The fantasy genre has exploded in popularity over the past twenty years. From the big screen adaptations of The Lord of the Rings, Harry Potter and The Chronicles of Narnia, to endless new novels often directed to teens and young adults. Fantasy has always appealed to younger readers as escapism, but is this the only reason, or is there something more for the current generation?
Rebecca LuElla Miller writes of deeper reasons in The Appeal Of Fantasy For Young Adults, in that these readers have been:
…expected to do little more than have a good time and do their homework, [now they] long for significance. They want to do something that matters, that has eternal purpose…long for a life that matters, and they find in fantasy a world that needs someone who will step up and do just that.
Then too, fantasy helps young people organize the world. There is moral right and wrong, and the characters in fantasy must align themselves with one or the other. There’s also history that makes a difference in the here and now, prophesy that tells about the future, and decisions that make or break a destiny.
So I suspect that these, and the other reasons that LuElla details, are not all that different for all age groups. Finding your true purpose, your place in the Story, is the desire that burns in all people.

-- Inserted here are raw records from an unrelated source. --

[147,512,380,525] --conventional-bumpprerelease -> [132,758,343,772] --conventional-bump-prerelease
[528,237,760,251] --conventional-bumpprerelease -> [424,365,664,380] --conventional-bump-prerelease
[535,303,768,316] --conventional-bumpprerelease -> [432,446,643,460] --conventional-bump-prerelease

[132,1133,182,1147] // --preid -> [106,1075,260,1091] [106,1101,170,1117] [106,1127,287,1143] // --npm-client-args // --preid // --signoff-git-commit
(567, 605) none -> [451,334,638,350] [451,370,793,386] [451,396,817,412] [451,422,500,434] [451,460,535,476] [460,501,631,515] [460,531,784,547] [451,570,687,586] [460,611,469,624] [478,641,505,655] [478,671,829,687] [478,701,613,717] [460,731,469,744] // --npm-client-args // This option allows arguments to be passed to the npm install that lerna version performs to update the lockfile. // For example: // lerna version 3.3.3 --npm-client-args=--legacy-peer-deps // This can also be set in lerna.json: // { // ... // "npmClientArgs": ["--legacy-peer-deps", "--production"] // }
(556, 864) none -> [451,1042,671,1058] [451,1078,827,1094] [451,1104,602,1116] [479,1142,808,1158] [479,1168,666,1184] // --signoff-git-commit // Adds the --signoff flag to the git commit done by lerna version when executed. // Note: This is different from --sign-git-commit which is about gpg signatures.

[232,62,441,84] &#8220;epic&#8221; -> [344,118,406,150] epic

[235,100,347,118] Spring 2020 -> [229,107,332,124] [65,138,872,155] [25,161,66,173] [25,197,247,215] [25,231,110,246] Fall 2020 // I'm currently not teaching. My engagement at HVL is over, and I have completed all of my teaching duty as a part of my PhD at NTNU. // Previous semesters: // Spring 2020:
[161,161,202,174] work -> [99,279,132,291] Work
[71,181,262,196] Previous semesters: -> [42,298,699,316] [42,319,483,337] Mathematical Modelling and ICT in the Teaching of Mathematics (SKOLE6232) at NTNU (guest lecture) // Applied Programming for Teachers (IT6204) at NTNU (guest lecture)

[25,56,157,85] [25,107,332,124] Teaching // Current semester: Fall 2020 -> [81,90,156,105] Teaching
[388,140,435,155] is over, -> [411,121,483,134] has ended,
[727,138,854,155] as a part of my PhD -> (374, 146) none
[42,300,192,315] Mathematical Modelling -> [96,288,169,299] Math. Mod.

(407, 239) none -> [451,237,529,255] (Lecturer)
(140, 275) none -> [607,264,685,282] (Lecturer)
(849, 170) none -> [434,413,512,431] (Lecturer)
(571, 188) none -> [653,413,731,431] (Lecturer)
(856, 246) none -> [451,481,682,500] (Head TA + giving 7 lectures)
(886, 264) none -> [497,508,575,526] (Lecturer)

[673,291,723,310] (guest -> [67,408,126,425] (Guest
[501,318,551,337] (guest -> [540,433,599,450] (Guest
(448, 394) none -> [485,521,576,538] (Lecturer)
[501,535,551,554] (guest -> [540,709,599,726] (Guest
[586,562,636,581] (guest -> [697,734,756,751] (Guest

Younger readers just haven’t given up on that quest. They haven’t allowed societal forces to tell them where to go or what to do. Yes, one could also argue that flawed materialistic and relativistic beliefs have replaced solid and logical worldviews.
Perhaps a good dose of fantasy is, ironically, needed to show us reality.
I feel like fantasy has exploded to adults, too, especially with shows like Game of Thrones and One Upon a Time. Many people, even adults, seem to prefer fantasy over reality. Or, I guess more people are looking for an escape from boring every day life.